The reason you may experience problems with this setup is because it is not good practice to have
two SCSI initiators on the same SCSI bus at the same time (an ‘initiator being a device with a CPU
- such as a Mac/PC or sampler - communicating with a SCSI peripheral). Furthermore, many SCSI
boards for Macs and PCs do not treat SCSI bus arbitration correctly (i.e. multiple initiators in a
system is not handled correctly). As a result, SCSI bus crashes can occur when a hard disk is
accessed by a sampler and a Mac/PC at the same time and depending on what the two devices
were doing at the time, this SCSI bus crash can corrupt a hard disk easily. SCSI was never designed
as a ‘networking’ system, just a means to connect a single initiator to SCSI peripherals such as
disk drives, CD-ROMs, etc. (for example, you would not network PCs or Macs together using
SCSI).
There are also other known problems when using a single disk shared by two SCSI initiators as
shown above. These are not unique to sharing an S5/6000 with a Mac/PC but can occur on
any
SCSI system that has two initiators (for example, two Mac/PCs sharing the same SCSI drive).

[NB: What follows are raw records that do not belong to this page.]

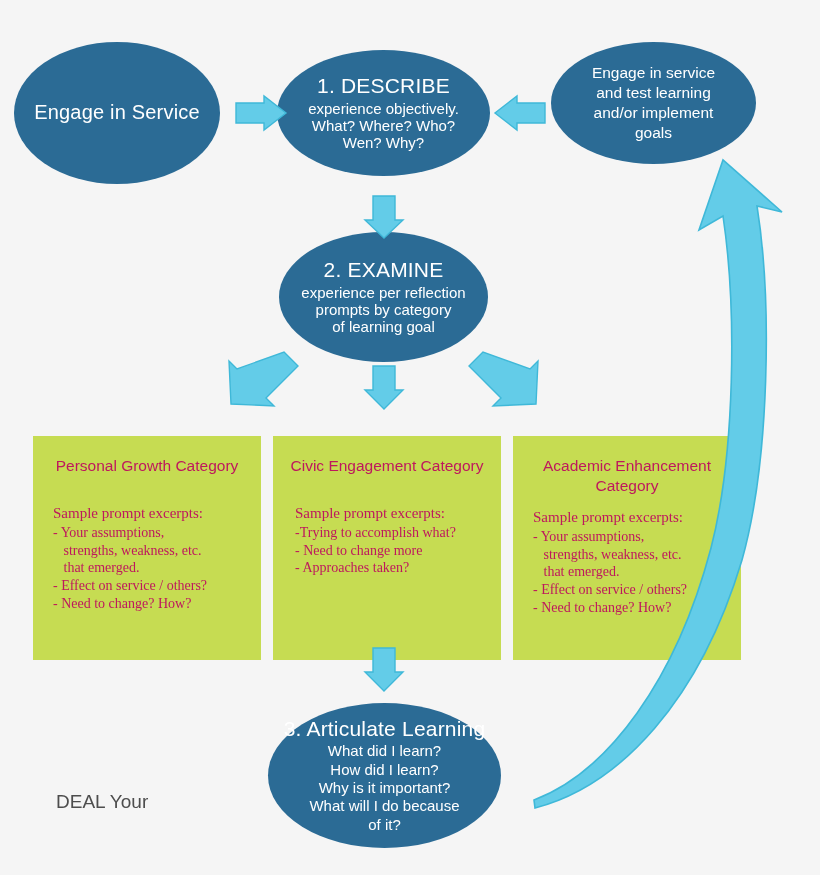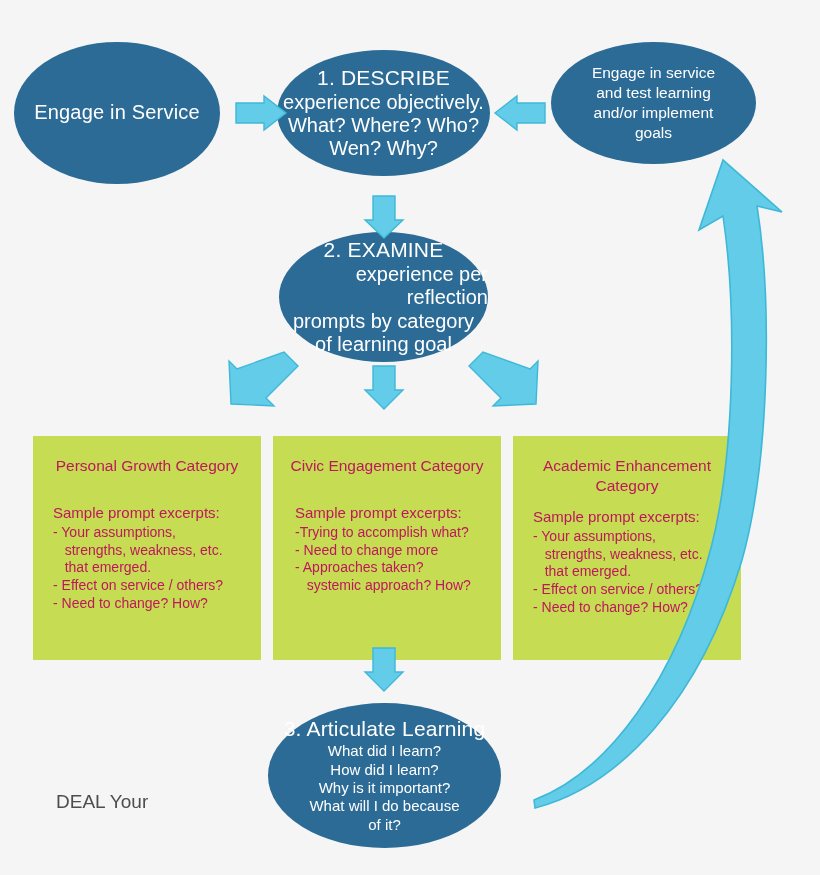"experience objectively." .ellipse .sml { font-size: 20px -> 15px }
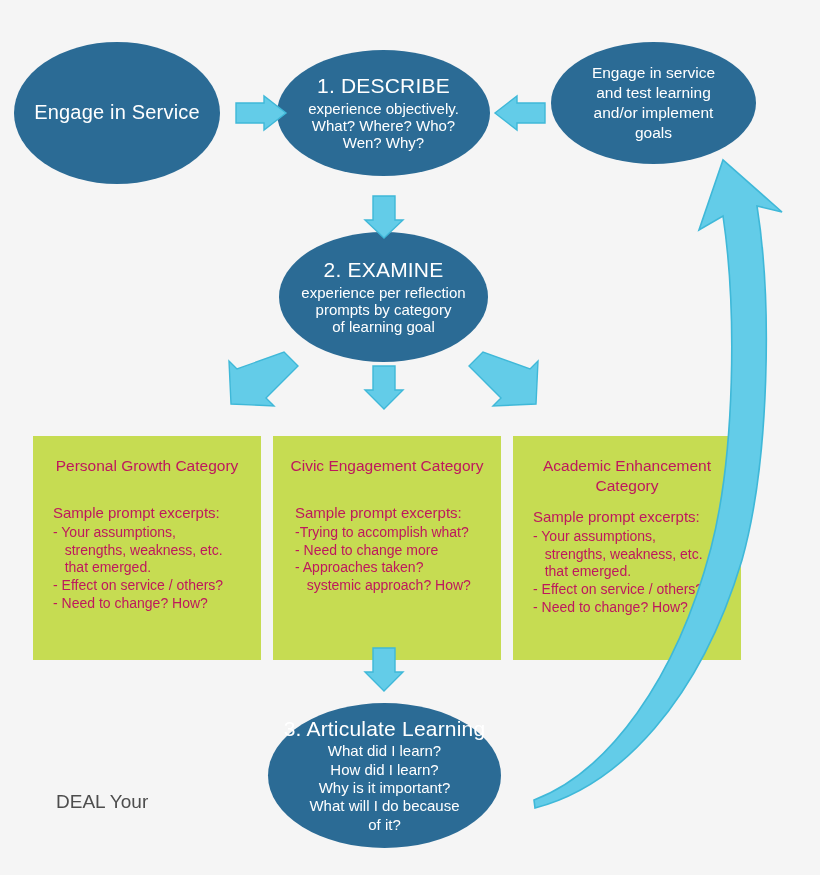"Sample prompt excerpts:" .card .card-body { font-family: none -> Liberation Serif, serif }
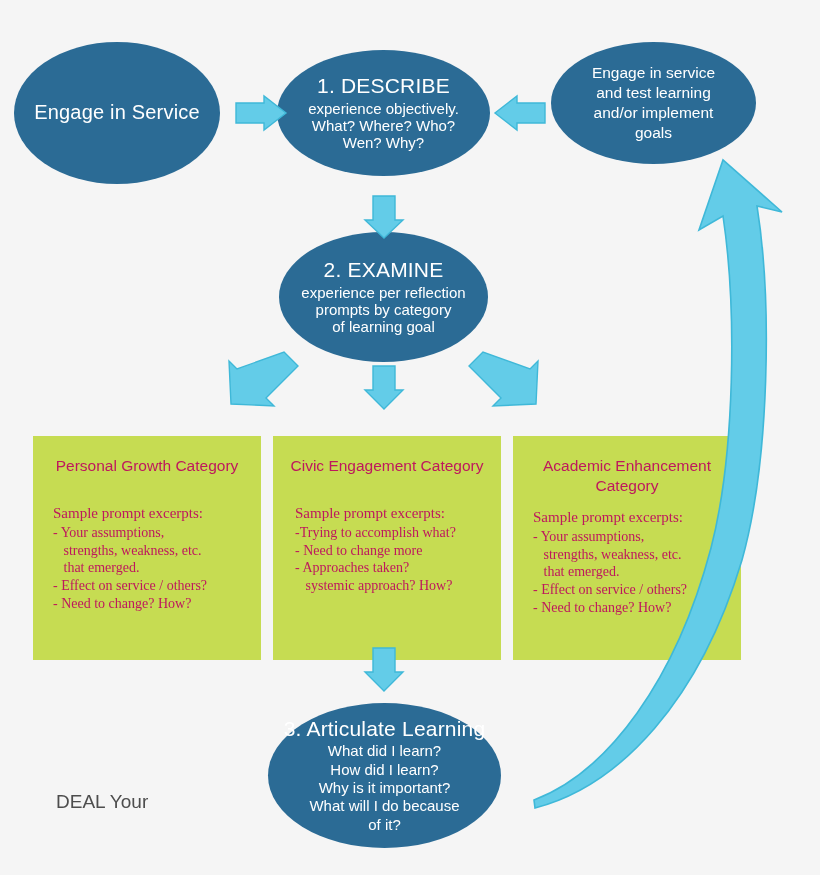"systemic approach? How?" span.b-line { html: <span> systemic approach? How?</span> -> none }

When a disk is ‘seen’ by a SCSI initiator, the disk’s directory is loaded into its RAM disk cache. The
directory (also referred to as the FAT or File Allocation Table) is where all the information about the
data stored on the disk is held. If the directory is damaged in even the slightest way, it is almost
impossible to access the data on the disk.
Under normal circumstances (i.e. a single initiator hooked up to one or more drives), any changes
you may make to data on that drive automatically update the directory in the initiators RAM so that
it knows about the changes and can deal with the data correctly. However, in the case where there
are two initiators sharing the same drive (as shown above), if changes are made to the disk by one
initiator, the other initiator’s directory cache is not updated and so it doesn’t have the latest and
current directory. And that’s where the problems start!